Processing Pipeline

From Sensor Data to Real-Time Safety Alerts

Overview

The CycleSafely pipeline processes multi-modal sensor data in real-time to detect vehicles, predict their trajectories, and alert cyclists of potential dangers. The four-stage pipeline consists of: Object Detection, Object Tracking, Trajectory Prediction, and Collision Risk Assessment.

The system supports two deployment modes: a full desktop/embedded version with comprehensive sensors and processing, and an optimized mobile version for smartphones that prioritizes real-time performance on resource-constrained devices.

Stage 1: Data Acquisition and Sensor Fusion

Sensor Input

The system captures synchronized multi-modal sensor data from cameras, LIDAR, GPS, and IMU sensors to build a comprehensive understanding of the cyclist's environment and surrounding traffic.

  • Desktop/Embedded: Velodyne HDL-64E or Livox Mid-360 LIDAR for high-resolution 3D point clouds, RGB-D camera for high-quality visual data, and Insta 360 camera for panoramic capture.
  • Mobile: Smartphone camera (mounted on handlebar) with adaptive resolution based on processing load, optional external sensors via Bluetooth/USB.

Registration and Localization

GPS and IMU data are fused with visual odometry to precisely determine the cyclist's position, orientation, and velocity in real-time, enabling accurate coordinate transformations and map alignment.

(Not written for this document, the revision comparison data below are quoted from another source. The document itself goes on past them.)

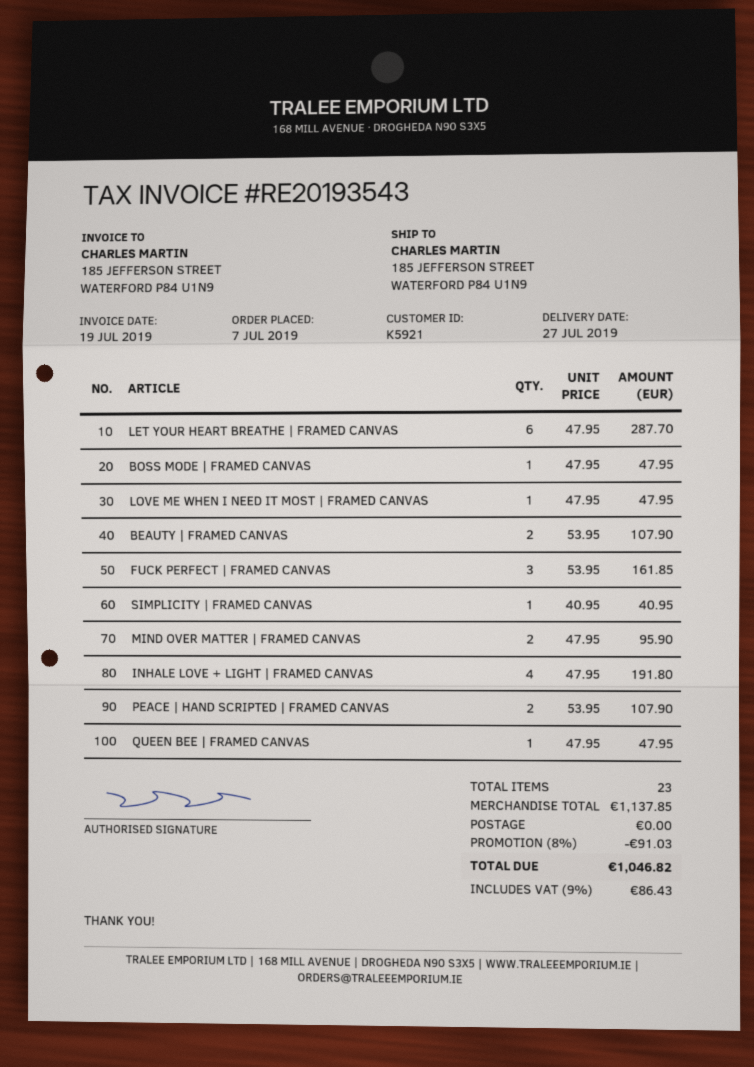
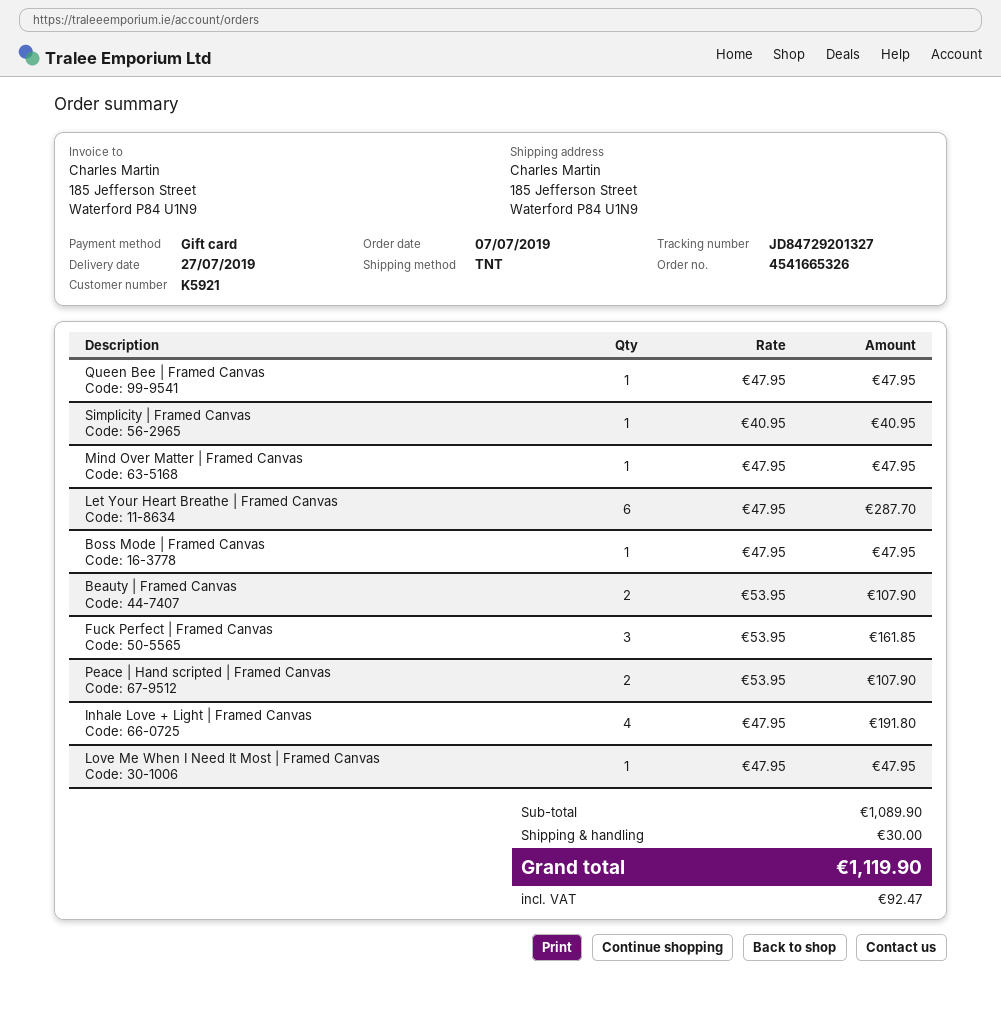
MIND OVER MATTER | FRAMED CANVAS: 2 x 47.95 = 95.90 -> 1 x 47.95 = 47.95
subtotal: 1137.85 -> 1089.90
discount: 8% = 91.03 -> none
shipping: 0.00 -> 30.00
tax: 86.43 -> 92.47
total: 1046.82 -> 1119.90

  • Desktop/Embedded: ORB-SLAM3 for robust visual odometry and registration, point cloud registration and alignment with OpenStreetMap data.
  • Mobile: Simplified visual odometry using feature tracking, compass-based orientation estimation, and GPS+IMU fusion with Kalman filtering.

Stage 2: Object Detection (SFA3D/YOLO3D)

Vehicle Detection

Deep learning models identify vehicles in the surrounding environment by analyzing sensor data to create 3D bounding boxes, achieving real-time detection rates of over 10 frames per second on both platforms.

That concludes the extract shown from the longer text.